Kanye first began working with Lewis in 2006 when she was at the William Morris Agency, which became William Morris Endeavor (WME) in 2009. In 2012, Lewis quit WME to join CAA, bringing with her high-profile clients like Eminem, Ne-Yo, T.I. and West. Together, West and Lewis developed a touring strategy that generated $160 million in ticket sales, including his Watch the Throne Tour with Jay-Z, which generated $75 million in sales and was the highest-grossing tour ever when it wrapped, according to Billboard Boxscore.
Had West not stopped touring in 2016, he could have easily generated hundreds of millions of dollars in revenue from concerts and festivals in the years since. Even without any regular income from touring for the last seven years, West still ranks as the fifth highest-grossing hip-hop act in Billboard Boxscore history.
But instead of building upon their success, West fired Lewis and CAA and signed with UTA in March 2016. The Wrap reported at the time that West left CAA to expand his acting portfolio following the success of his cameo in Zoolander 2.
West returned to CAA a year later, but by then Lewis was already gone, working to launch her own boutique agency after she and CAA parted ways in November 2016.
While Lewis was setting up her new business, things really started going downhill for West. In October 2016, moments before taking the stage at the Meadows Music & Arts Festival in New York, West learned that his wife, Kim Kardashian, had been robbed at gunpoint in her Paris hotel room. He ended up canceling the set so that he could fly to France to be with her.
The Paris incident also led him to cancel two dates on his Saint Pablo Tour, ultimately returning to the road five days later on Oct. 7 to perform a show at the United Center. Fans noticed that West had seemed withdrawn and erratic on the tour, which eventually ended 20 dates early in Sacramento on Nov. 19, 2016, when West performed three songs before launching into a tirade about Facebook, Jay-Z, Hillary Clinton and Beyoncé before walking offstage. West was hospitalized two days later following a welfare check conducted by the LAPD.
An investigation by insurance company Lloyds of London, which West had hired to insure the tour, alleged that he was abusing alcohol and marijuana on the tour. The two parties eventually settled the dispute, court documents show.
In 2022, West was sued by Phantom Labs, a company he hired to help produce the Free Larry Hoover benefit concert with rapper Drake in December 2021. Six months after the concert, Phantom Labs sued West, saying it was owed “$7 million by Kanye in outstanding fees for work on various projects over the past year,” including the Free Larry Hoover concert and his 2022 appearance at Coachella, which Kanye canceled days before he was to take the stage.

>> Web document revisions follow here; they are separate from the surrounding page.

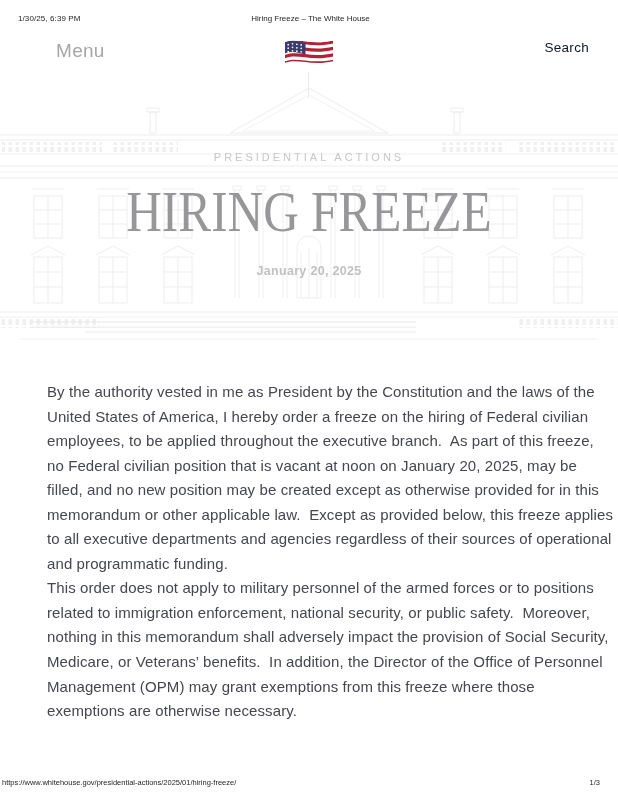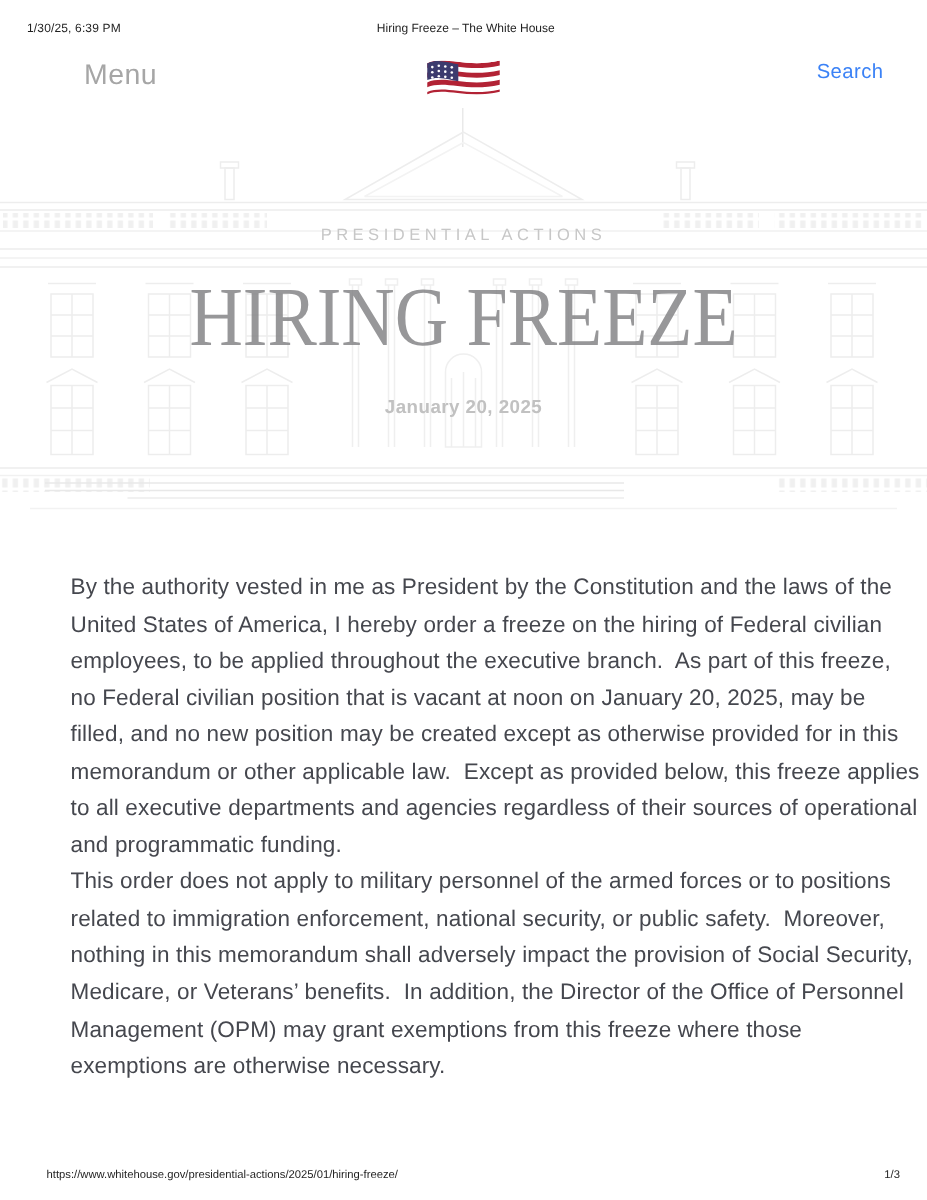--- a/index.html
+++ b/index.html
@@ -32,7 +32,7 @@
   }
   .nav-search {
     position:absolute; top:40px; right:29px;
-    font-size:13.5px; color:#3b82f6; letter-spacing:0.3px; cursor:pointer;
+    font-size:13.5px; color:#0f172a; letter-spacing:0.3px; cursor:pointer;
   }
   .logo-flag {
     position:absolute; top:35px; left:283px; width:52px; height:42px; cursor:pointer;

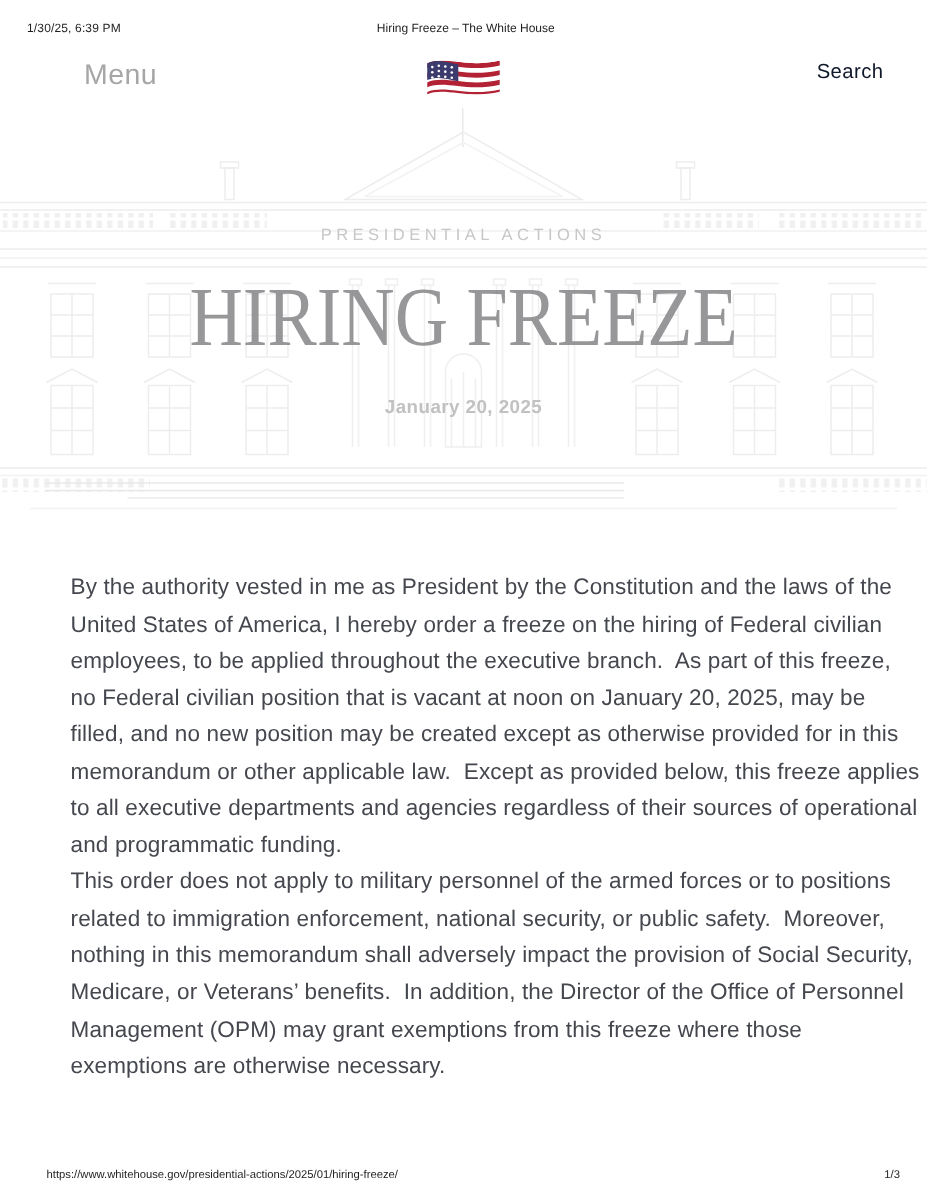--- a/index.html
+++ b/index.html
@@ -18,7 +18,7 @@
     font-size:8px; color:#1f1f1f;
   }
   .print-footer-url {
-    position:absolute; top:778px; left:31px;
+    position:absolute; top:778px; left:2px;
     font-size:7.5px; color:#1f1f1f;text-align:right;
   }
   .print-footer-page {

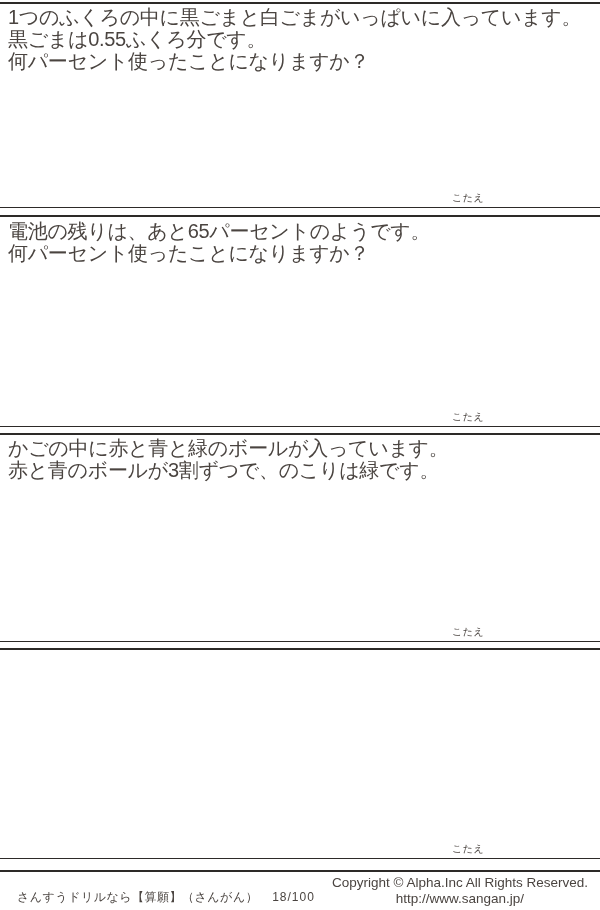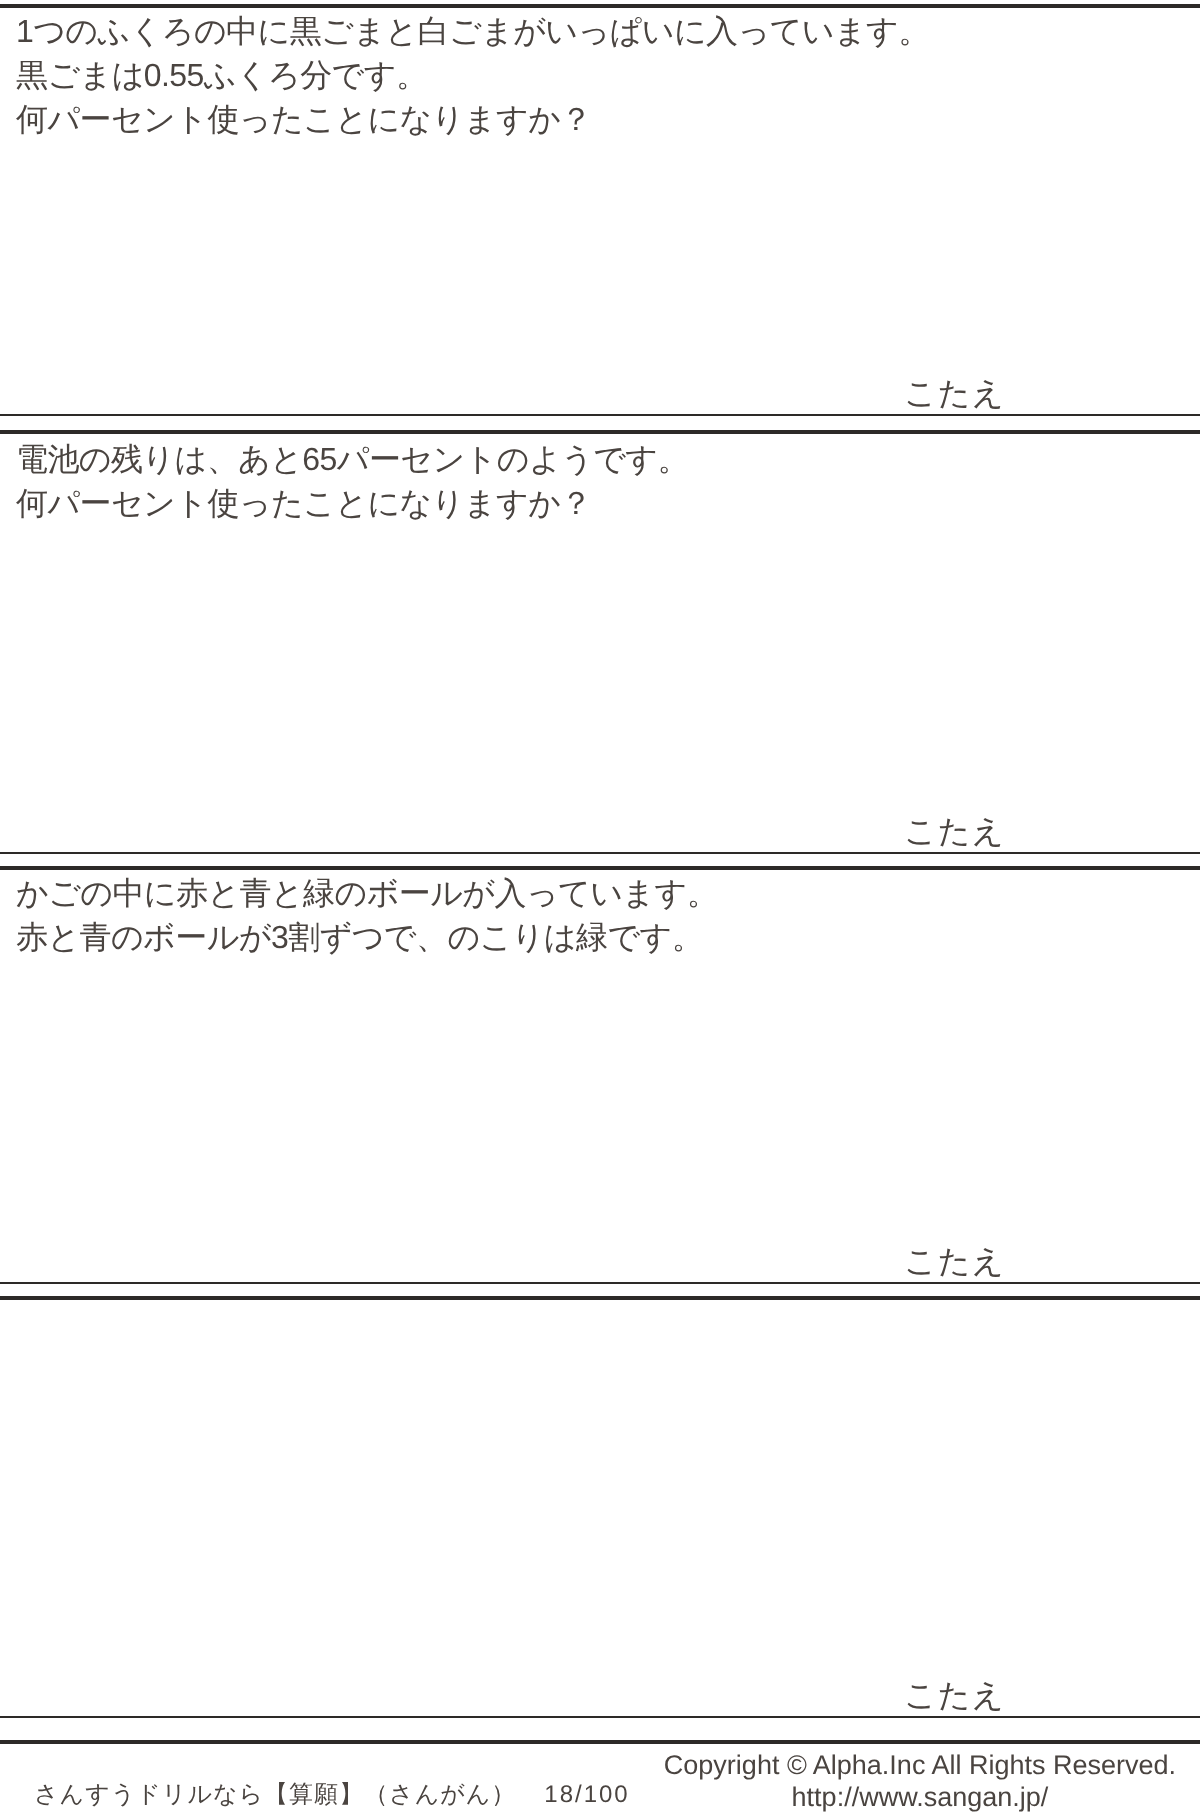--- a/index.html
+++ b/index.html
@@ -27,7 +27,7 @@
   }
   .ptext{
     position:absolute;left:8px;right:24px;
-    font-size:16px;line-height:22px;letter-spacing:-0.3px;
+    font-size:20px;line-height:22px;letter-spacing:-0.3px;
     color:var(--ink);
     white-space:nowrap;
   }

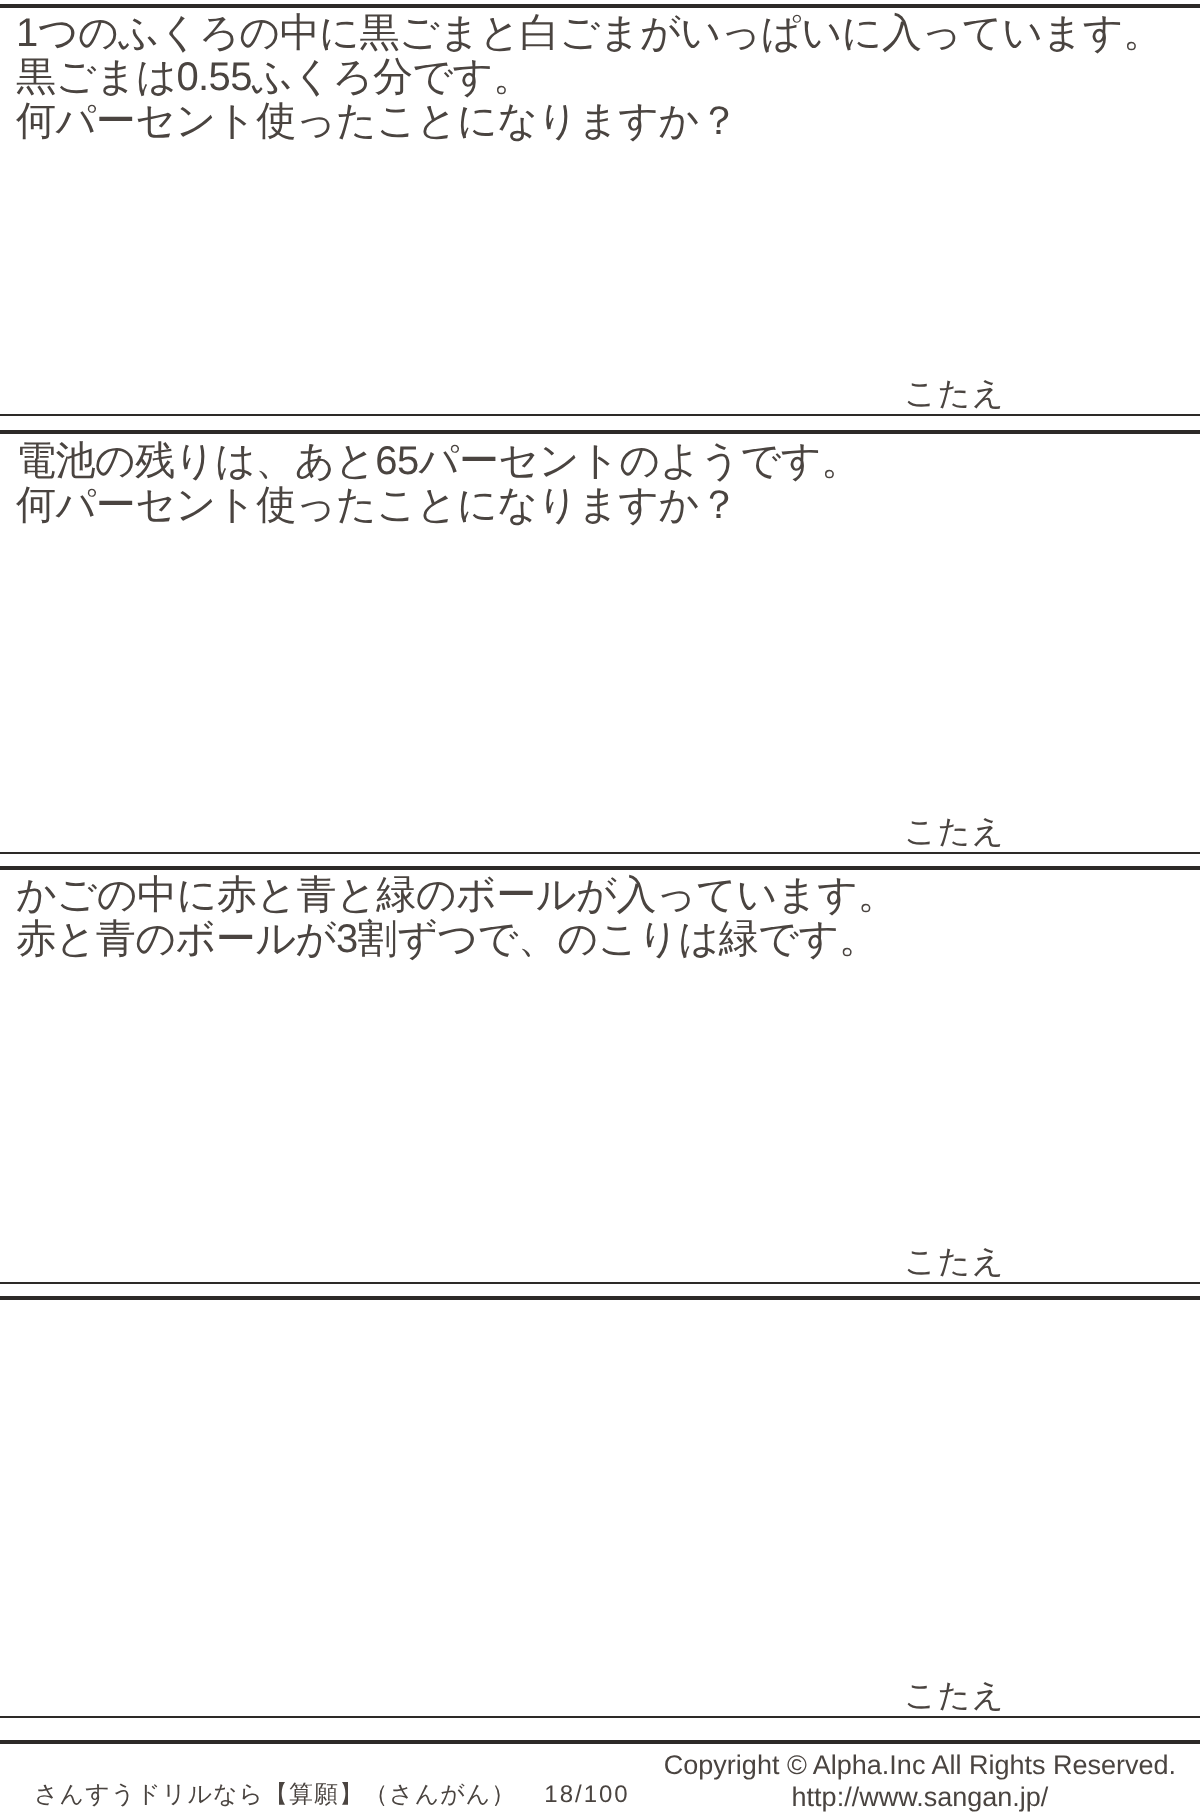--- a/index.html
+++ b/index.html
@@ -33,7 +33,7 @@
   }
   .kotae{
     position:absolute;left:452px;height:18px;
-    font-size:16px;line-height:18px;letter-spacing:0.5px;
+    font-size:10px;line-height:18px;letter-spacing:0.5px;
     color:var(--ink);
   }
   .footer-left{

“While West’s history is well known, I wouldn’t say the curtain has closed on his career quite yet,” said one promoter who has followed West’s career and didn’t want to be named in this article. “I’m going to reserve judgment until after his Rolling Loud appearance. If he pulls off a big show and people view it as successful, that will buy him a lot of goodwill and time. Perhaps some of [his] former partners can be persuaded to work out an agreement with him. Or maybe he will blow the whole thing up again. Either way it will be entertaining to watch, and we can all say we were there to see it happen.”